I would really, really like to know how to stop getting the #$%^ shocked out of me when I'm using my planer. It's a DW735, so it has the dust hookup right there above the outfeed, so I can't avoid getting near the hose and the outfeed table, both of which zap me if I get within an inch or so. I've figured out that if I grit my teeth and touch it on every board, the shocks aren't as bad as when I try not to touch it, and let the charge build up. It sounds as if I should be grounding myself somehow. The planer is on a plywood fliptop cart with rubber or urethane casters, so I imagine it's insulated from everything. I have about 4' of 6" wire-reinforced flex hose connecting to PVC pipe up at the ceiling.


----------



## TheDane (May 15, 2008)

JJohnston-I assume your planer is on a grounded circuit. This sounds like ESD (electrostatic discharge).

Try attaching a piece of copper wire to bare metal on the planer (if the 4" hose has a metal fitting, try it), then attach the other end to something you know is grounded (e.g. water pipe, conduit, etc.).

Several years ago I leased office space which was carpeted, and had no humidification. In dry weather, the static buildup was so bad it actually killed off some of the computers in the offices. In our server room/computer lab, we installed anti-static mats, had a 'touch strip' by the door and at each control point, and required the techs working in that room to wear bracelets with a wire tethered to the 'touch strips'. The wires on the bracelets had alligator clips so they could move from one workstation or rack to another.

-Gerry


----------



## JJohnston (May 22, 2009)

I don't have a water pipe or conduit anywhere near; what else could I connect to?


----------



## Pete_Jud (Feb 15, 2008)

I run 4 inch PVC pipe around the shop for dust collection, and I think that my risk is much lower than winning the lottery. I have read the links Pierce posted, as well as others, and I will not spend the time or bucks to run uninsulated wire through the plastic pipe.


----------



## TheDane (May 15, 2008)

JJohnston-Anything that is connected to earth ground.

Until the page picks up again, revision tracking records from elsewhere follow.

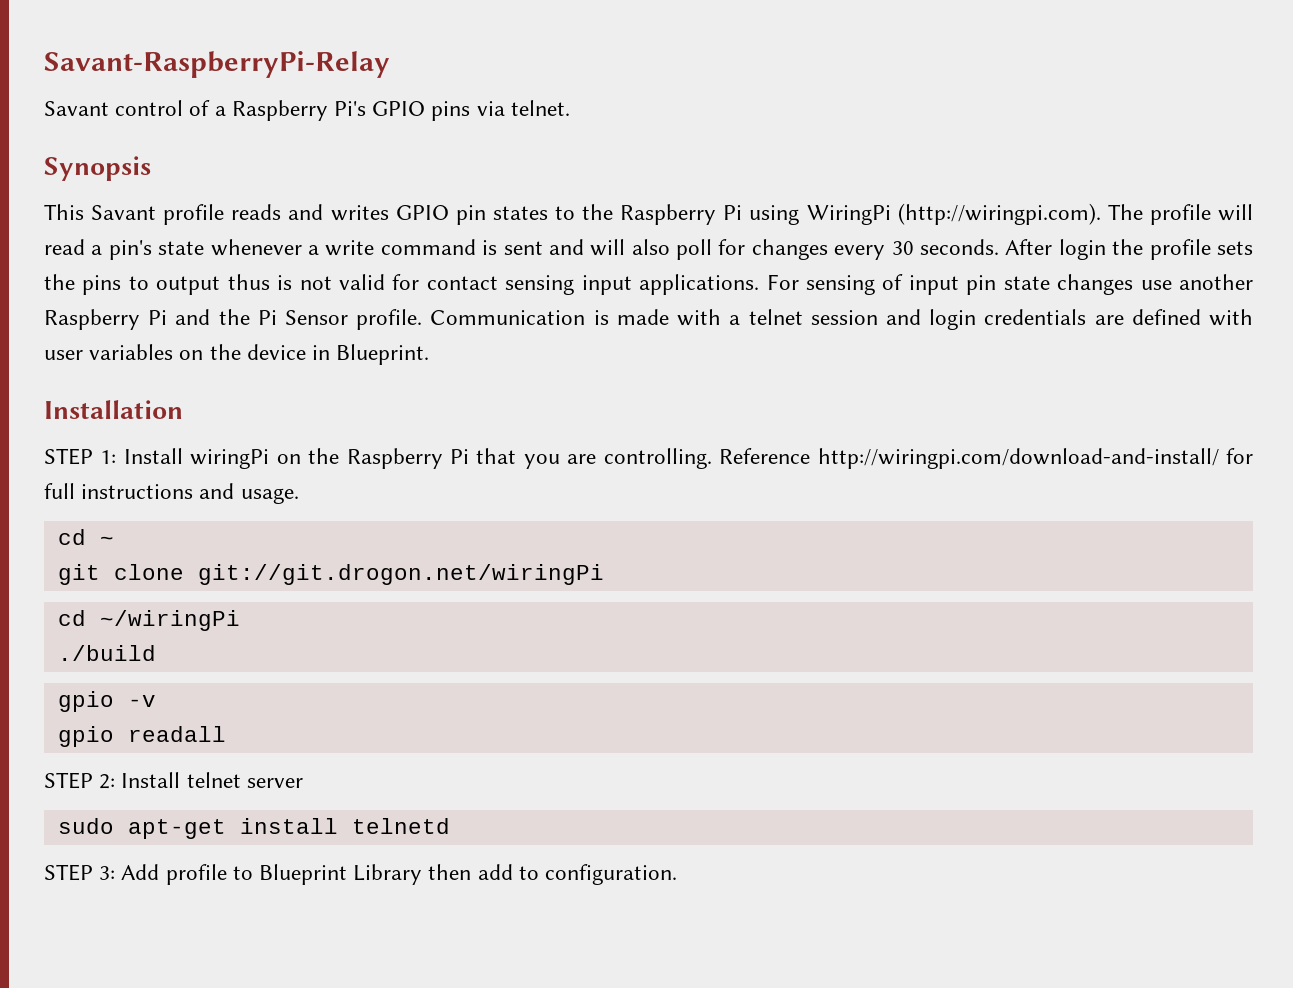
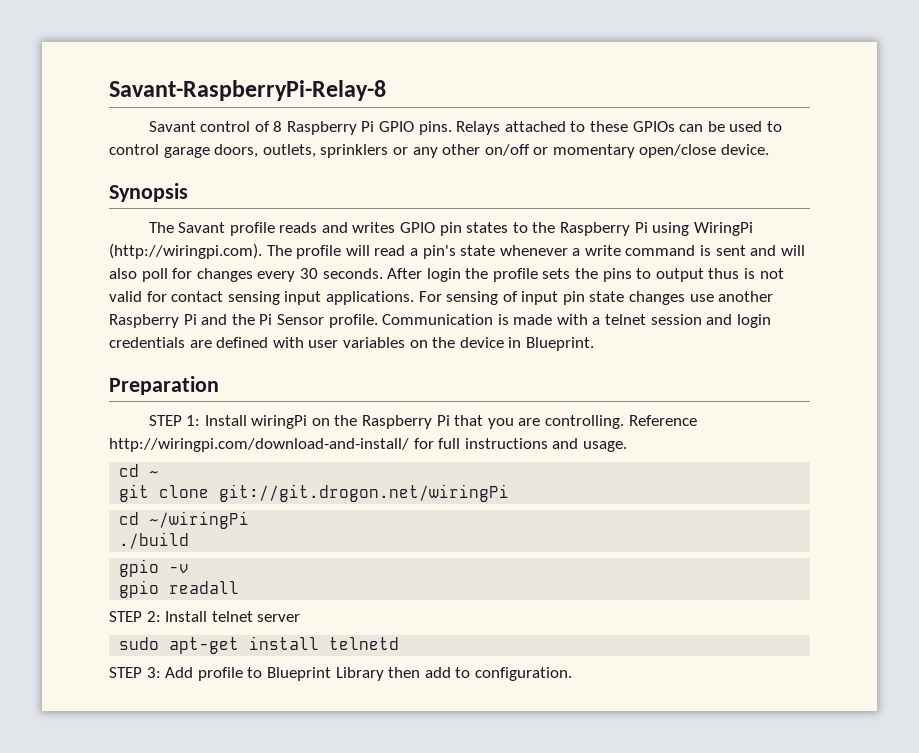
[44,51,390,78] Savant-RaspberryPi-Relay -> [109,80,386,101] Savant-RaspberryPi-Relay-8
[214,100,570,121] a Raspberry Pi's GPIO pins via telnet. -> [273,121,782,135] [109,144,770,158] 8 Raspberry Pi GPIO pins. Relays attached to these GPIOs can be used to control garage doors, outlets, sprinklers or any other on/off or momentary open/close device.
[44,204,84,220] This -> [148,222,174,233] The
[44,400,183,419] Installation -> [109,376,219,395] Preparation

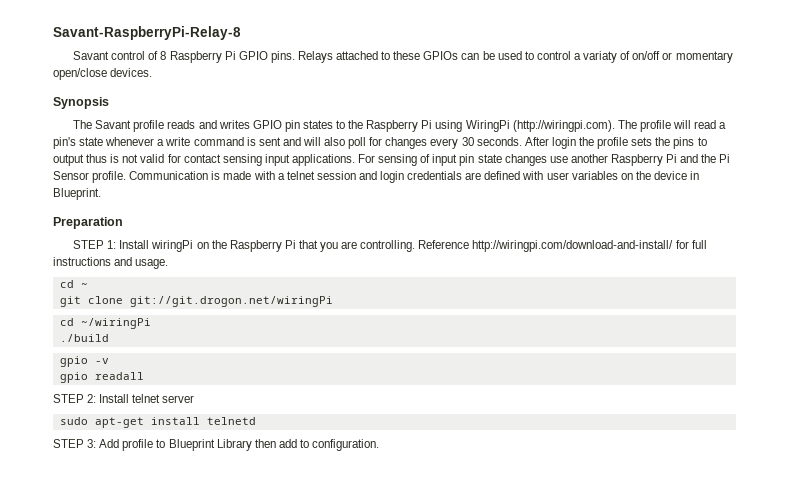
[163,144,481,158] garage doors, outlets, sprinklers or any other -> [574,51,631,63] a variaty of
[721,144,770,155] device. -> [110,68,153,77] devices.

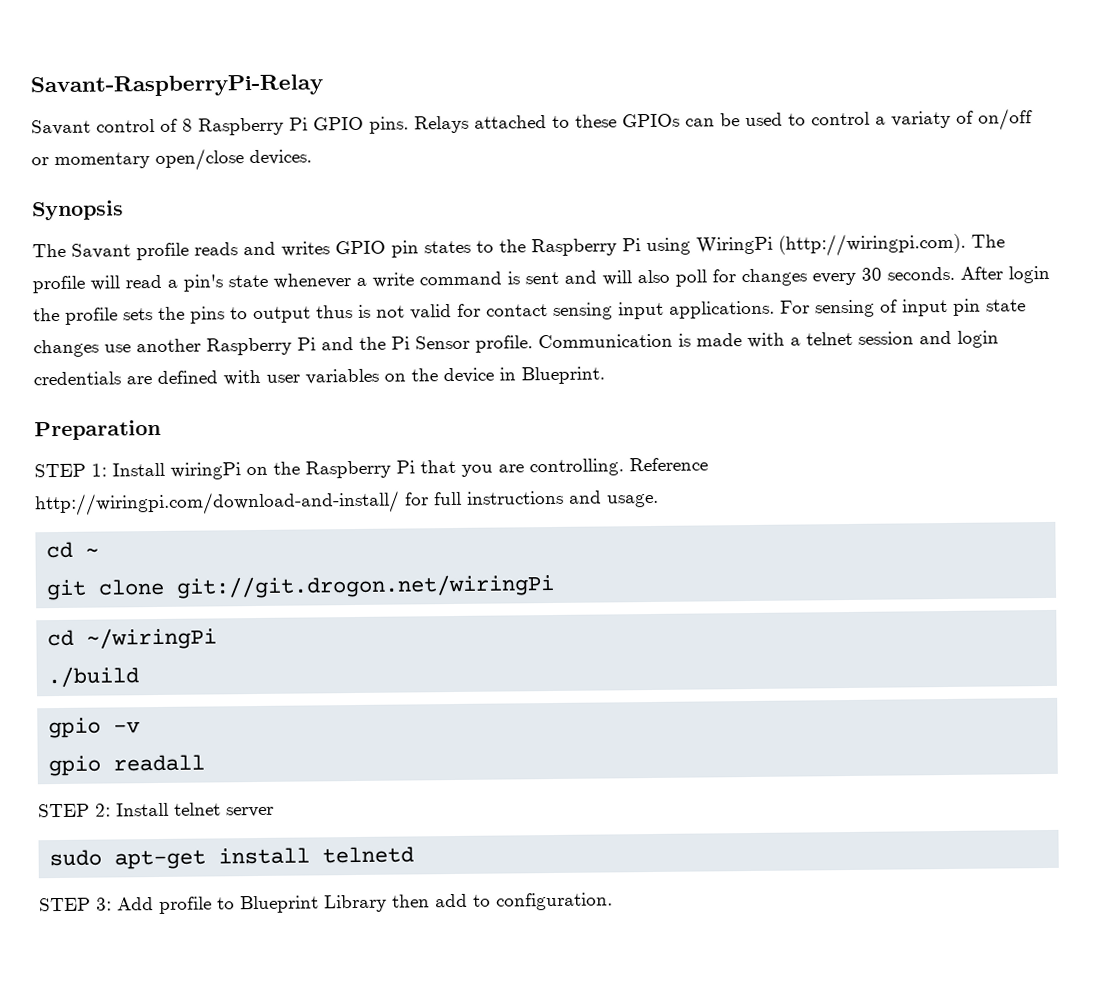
[53,26,241,40] Savant-RaspberryPi-Relay-8 -> [30,74,323,98] Savant-RaspberryPi-Relay

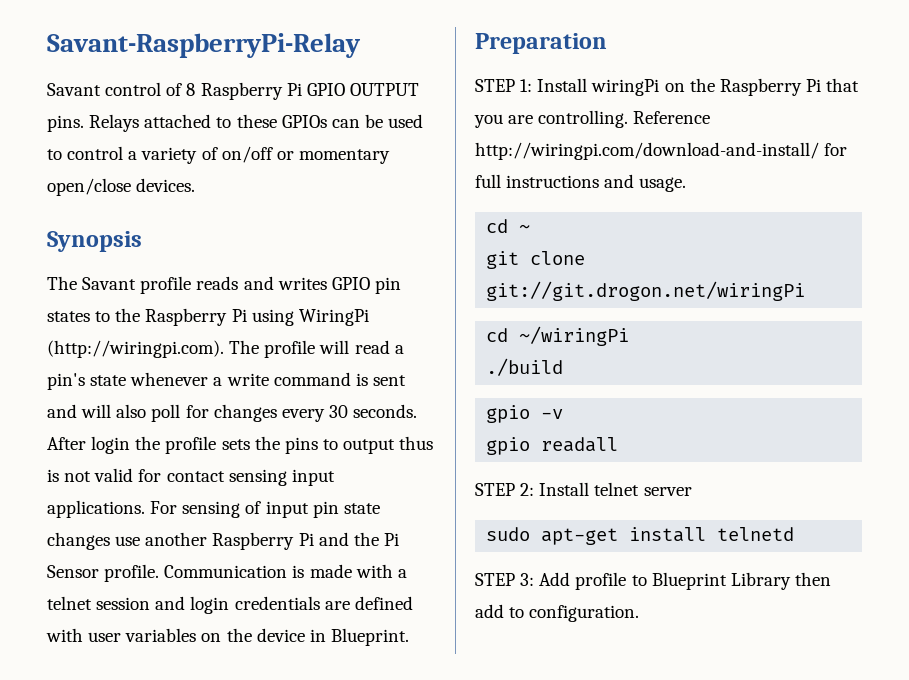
(364, 123) none -> [349,83,419,96] OUTPUT
[891,110,951,129] variaty -> [141,147,198,164] variety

You might check to make sure the power outlet you are plugging into is properly grounded. It is possible the green/bare wire isn't actually connected to anything that is grounded. The green/bare wire in your service outlet should be connected to a ground bar in your breaker box, which in turn should be connected to a ground rod driven into earth. You can visually check this stuff out, but unless you know what you are doing with electricity, it is best to leave to a pro. The equipment to test grounding is not something the average homeowner would have, but it might be worth having a licensed electrician check out.

-Gerry


----------



## JJohnston (May 22, 2009)

I don't know for certain it's grounded. I'm pretty sure it is; it was installed by a licensed electrician I hired to add circuits in my garage. I do know that I have a ground rod; I saw it in place and connected when the house was being built. Maybe I should just try the obvious first - electrically connect the dust hose to the planer. As it is, they are isolated from each other because they are connected by a PVC fitting.


----------



## waho6o9 (May 6, 2011)

This might help. Plug into outlet and read the code
to the corresponding lights.


----------



## JJohnston (May 22, 2009)

In that case, I can be more certain they're properly grounded - the city inspector put one of those in every outlet before he signed off on the work.


----------



## thebigvise (Jun 17, 2010)

I agree with the camp that static electricity is a nonissue with PVC.


----------